I'd like to get a power rack but I'm not sure if I should get a full or a half rack. By half rack I mean something like this:

http://www.wannabebigforums.com/attachment.php?attachmentid=14969&stc=1

Basically something that has the weight catches at the top and some sort of safety spotters below (not pictured in the above picture).

Any opinions? Anyone upgrade from a half rack to a full rack and want to talk about it? Anyone move the other direction?

Thanks in advance,
-Pytron

Adam
01-30-2005, 11:11 PM
Main advantage that I can think of:
If you fall back in a fullcage, you hear "bang"
if you fall back in a half-rack you fall back.

ericg
01-31-2005, 10:56 AM
I would rather get a "full rack". For one they seem to be safer in my eyes; two, I would bet you could do a lot more in a full rack.

bill
01-31-2005, 10:58 AM
Well the thing your showing looks like a smith machine?

ericg
01-31-2005, 11:37 AM
I agree with Bill - didnt look at the pic till now...

Power rack, full rack, or some even call it a cage looks like this...

http://www.newyorkbarbells.com/92563n.gif

"Half rack" or as most call it, a squat rack, looks like this...

http://www.newyorkbarbells.com/pro93155w.jpg

pytron
01-31-2005, 11:52 AM
Thanks, much better pictures. Looking back my example does look like a smith machine. Yikes.

bill
01-31-2005, 01:42 PM
We have both at the gym, where I lift. I prefer the cage it feels safer and would give you a lot of options for bench, shoulders, deads. More versatile, but depends on what else you need and can spend.

Brad Cardoza
01-31-2005, 02:31 PM
I know lots of friends and clients that have gone with this one and have been very happy with the product. definitely go full rack, you'll end up being able to add a lot of different variations to your routine vs. the half rack.

pytron
02-10-2005, 11:20 AM
Because of your advice I skipped the half/squat rack and decided to hold out for a full rack.
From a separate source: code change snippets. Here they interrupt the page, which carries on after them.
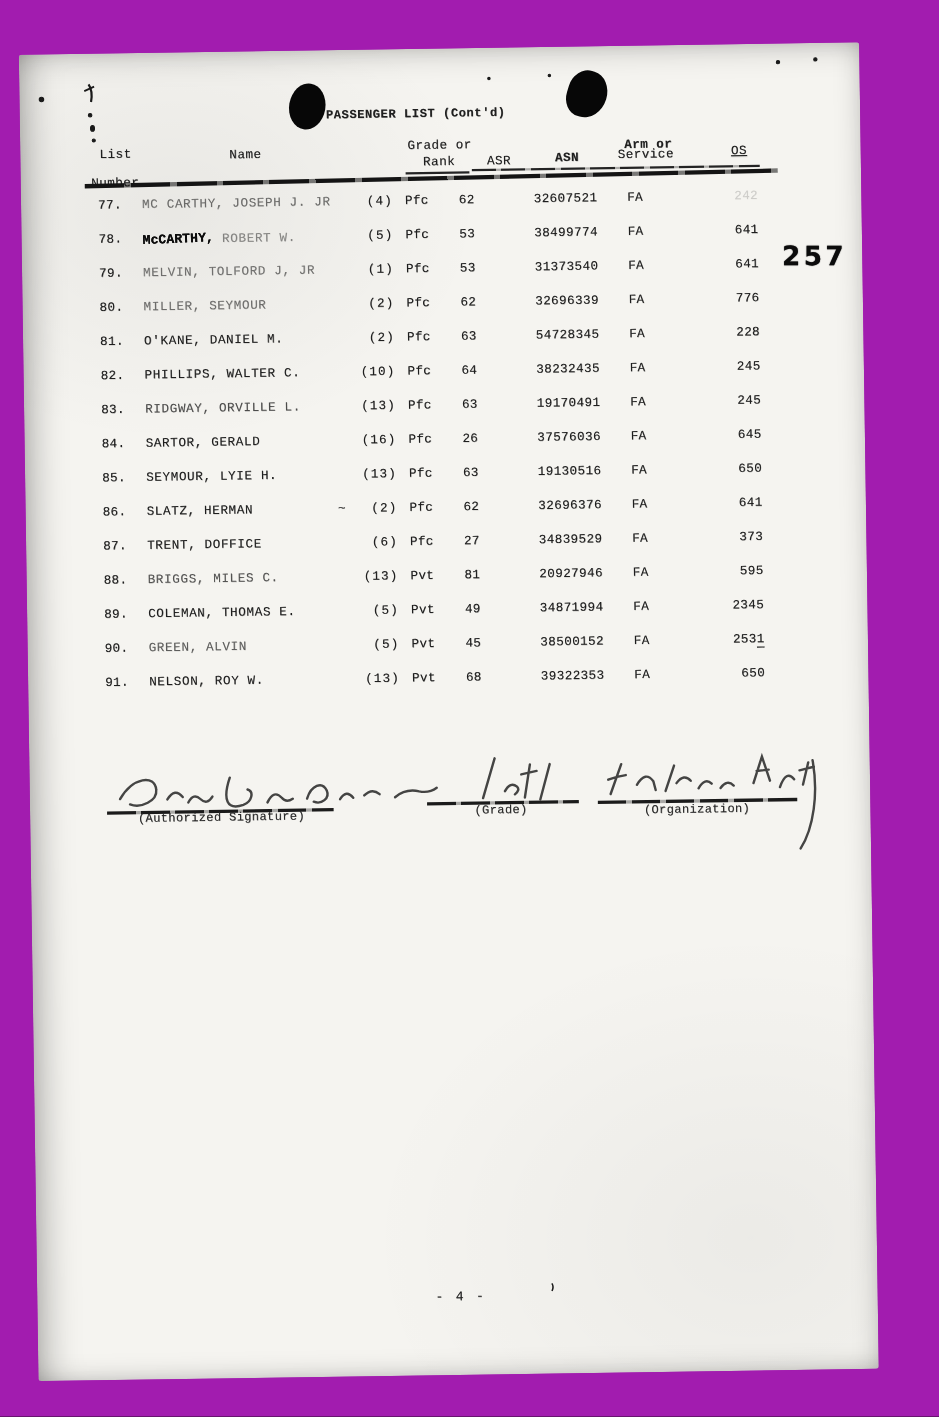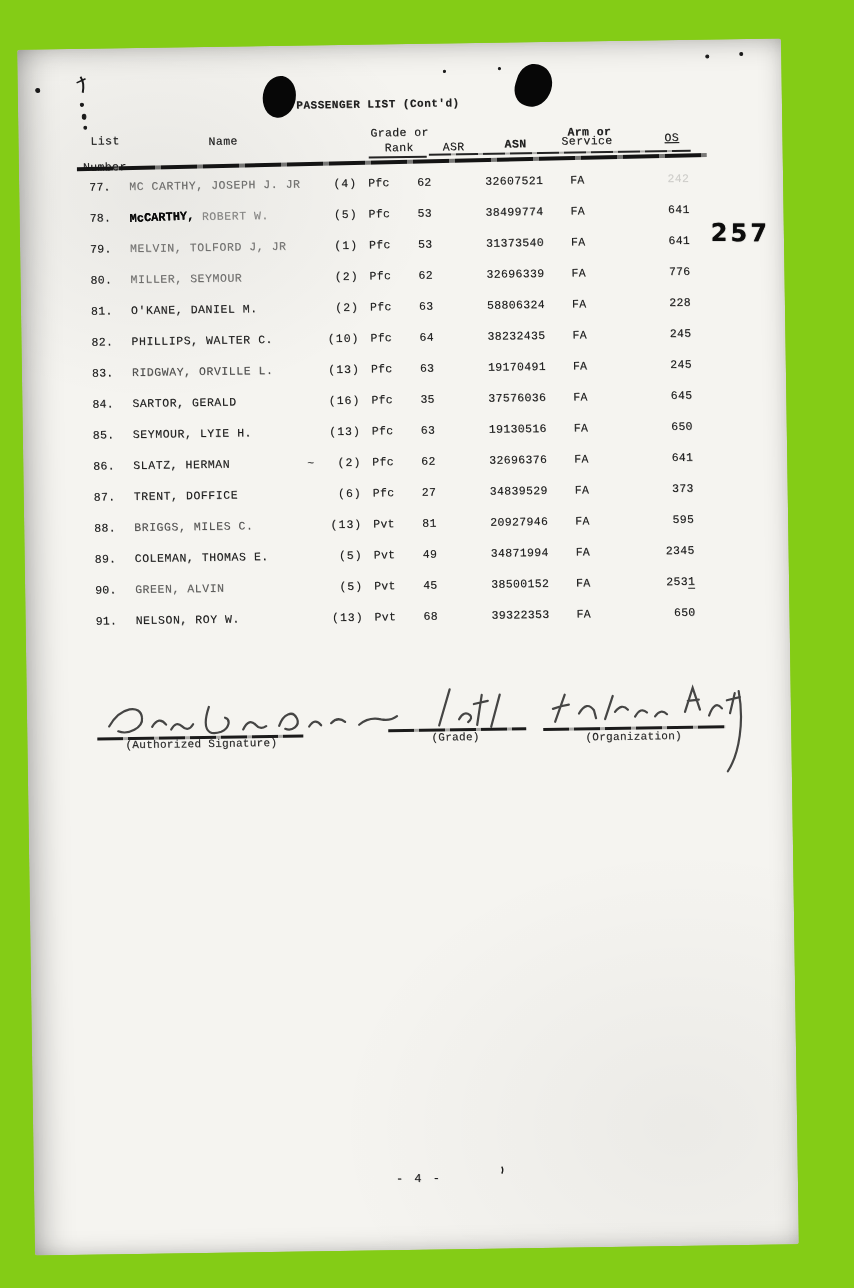"PASSENGER LIST (Cont'd)" #screen { background: #84cc16 -> #a21caf }
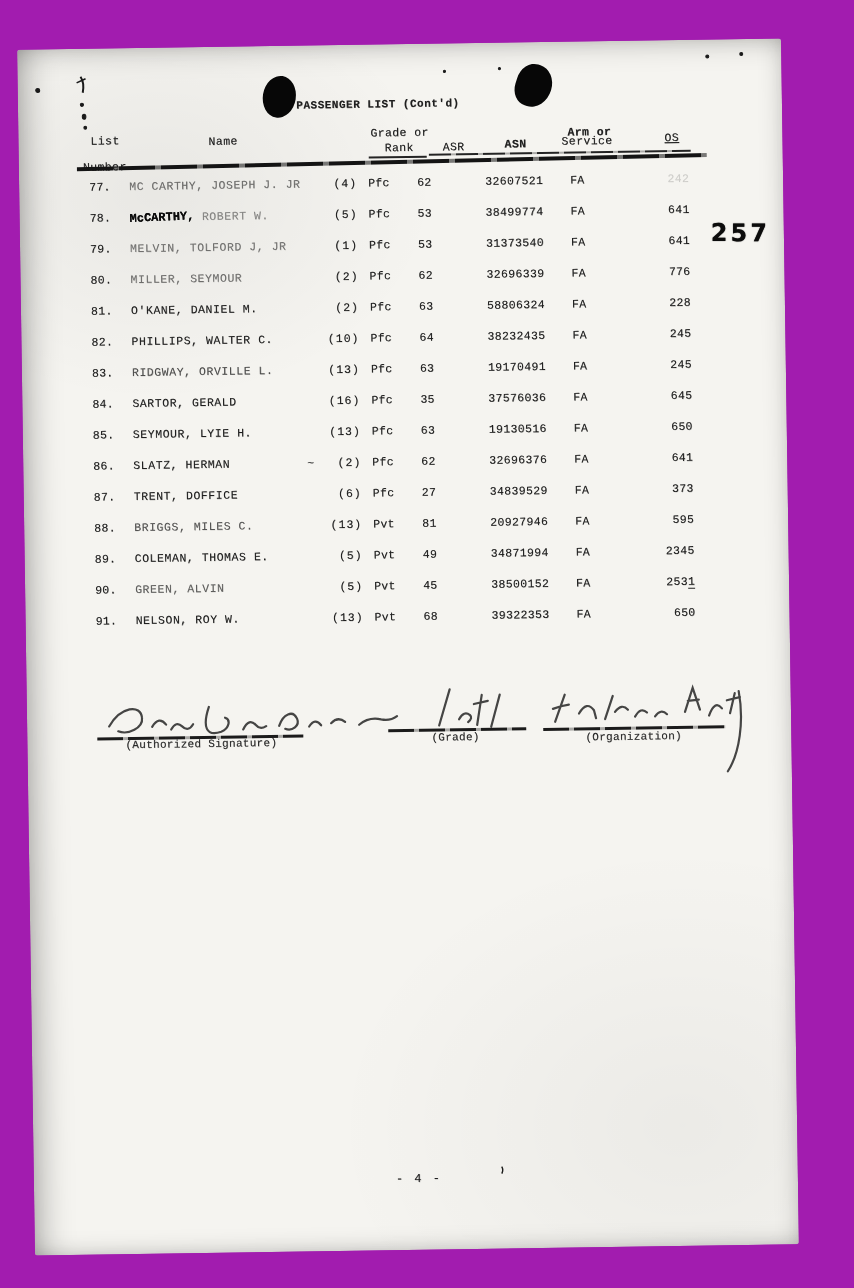"58806324" span.cell { text: 58806324 -> 54728345 }
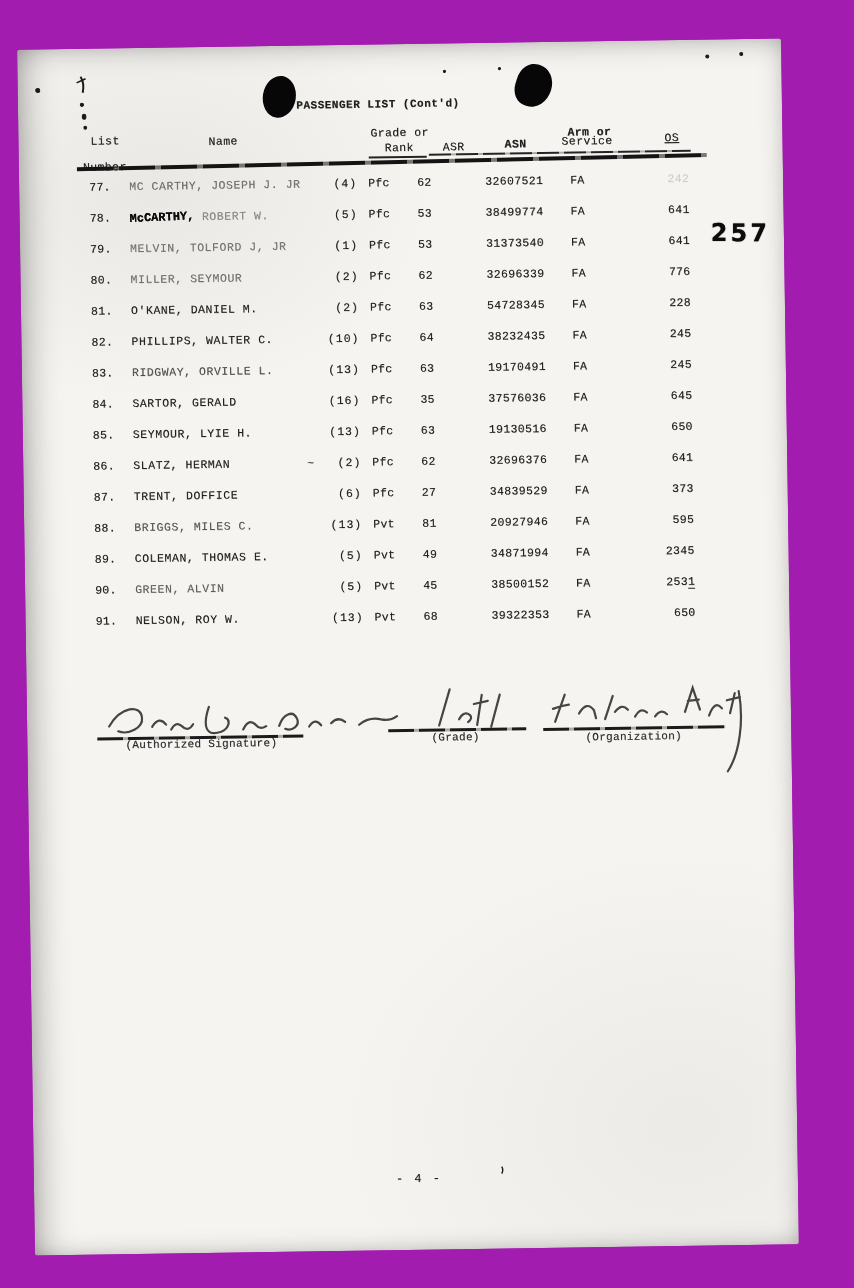"35" span.cell { text: 35 -> 26 }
I ended up getting a smokin' deal on a full rack and bench. It will end up costing me $50 and about 10 hours in labor.

Thanks for all your perspectives and I'm very glad I waited!

-Pytron

ericg
02-10-2005, 12:21 PM
Good to hear. I was going to suggest to build one. I had one in my basesment. I even had some pulleyes to do pushdowns, pulldowns, and seated rows. Enjoy.

garagedoor79
02-15-2005, 12:13 PM
Because of your advice I skipped the half/squat rack and decided to hold out for a full rack.

I ended up getting a smokin' deal on a full rack and bench. It will end up costing me $50 and about 10 hours in labor.
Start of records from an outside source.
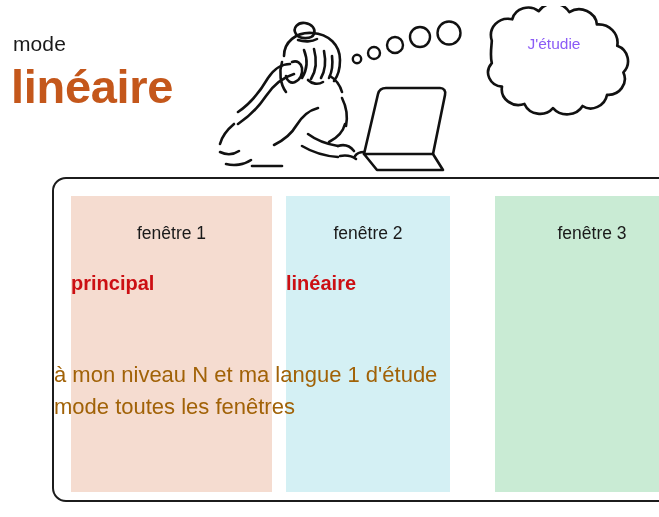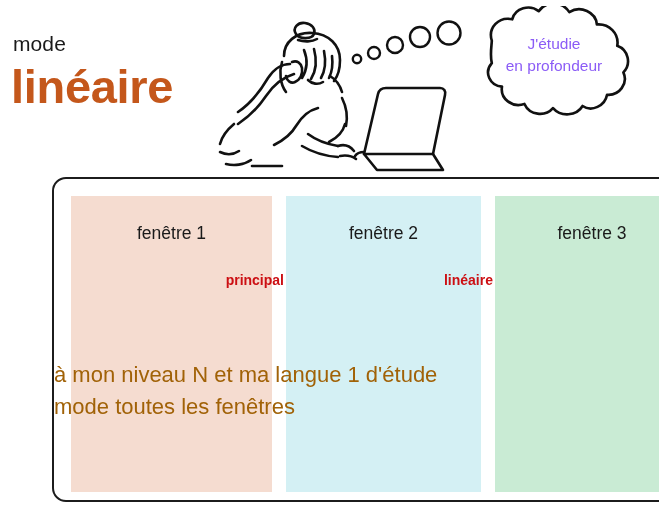"en profondeur" div { html: <div>en profondeur</div> -> none }
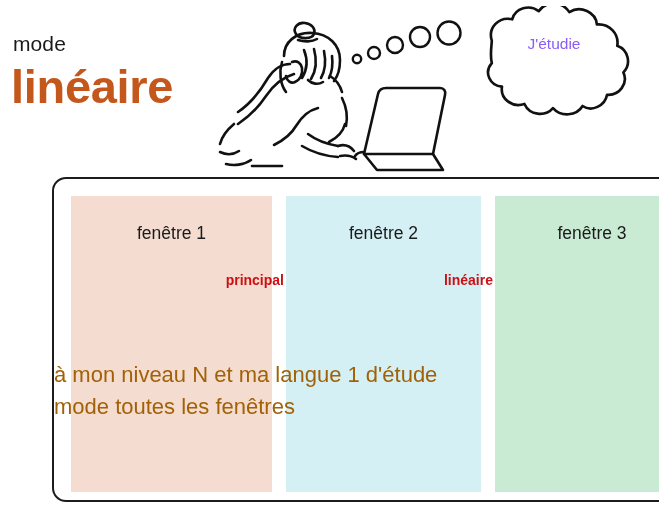"fenêtre 2" .column.c1 { width: 195px -> 164px }
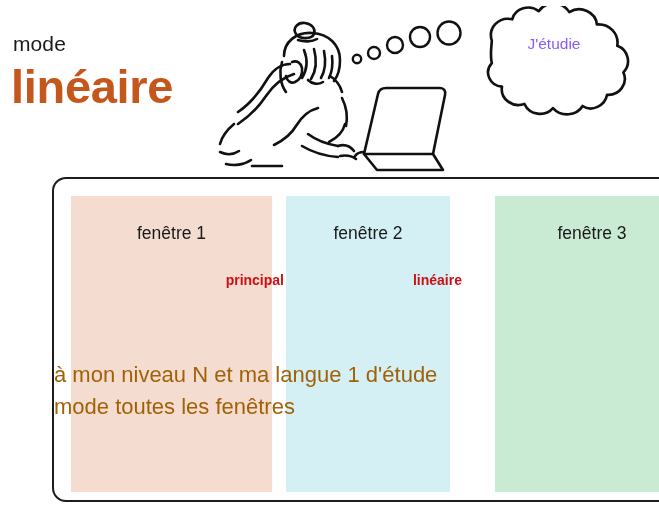"principal" .col-title { font-size: 14px -> 20px; left: 12px -> 0; text-align: right -> left }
Thanks for all your perspectives and I'm very glad I waited!

-Pytron

Built from scratch? That might be what I'm looking for. Have any plans or links to plans? I'm getting frustrated at the high costs and lack of choices here in my area.

Cheers!

pytron
02-15-2005, 12:44 PM
Heh. The smokin' deal involved 10 hours of labor, but it wasn't building it myself.

I bought a rack, bench, and a bunch of weights as a package deal. I didn't need all the weights so the 10 hours of labor is moving the weights and reselling them. I still haven't sold them all so I'm not certain how much the rack/bench will end up costing me. I bought the whole set (rack, bench, 300 lbs dumbells, 2x 300 lbs Olympic weight set, Olympic weight tree, floor mat) for $400.
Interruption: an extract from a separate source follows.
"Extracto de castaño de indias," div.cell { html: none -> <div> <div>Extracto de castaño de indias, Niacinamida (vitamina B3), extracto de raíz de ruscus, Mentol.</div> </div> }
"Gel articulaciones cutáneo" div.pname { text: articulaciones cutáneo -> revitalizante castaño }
I kept 1/4 (rack, bench, tree, floor mat), sold 1/4 (one weight set) and my old bench for $150, have a buyer for the dumbbells at $100, and another buyer for the rest of the weights at $100. So it should cost me $50 ($400 - 150 - 100 - 100) and my old bench.

Sorry for any confusion. I had looked at building my own in the past but it was too good of deal to pass up.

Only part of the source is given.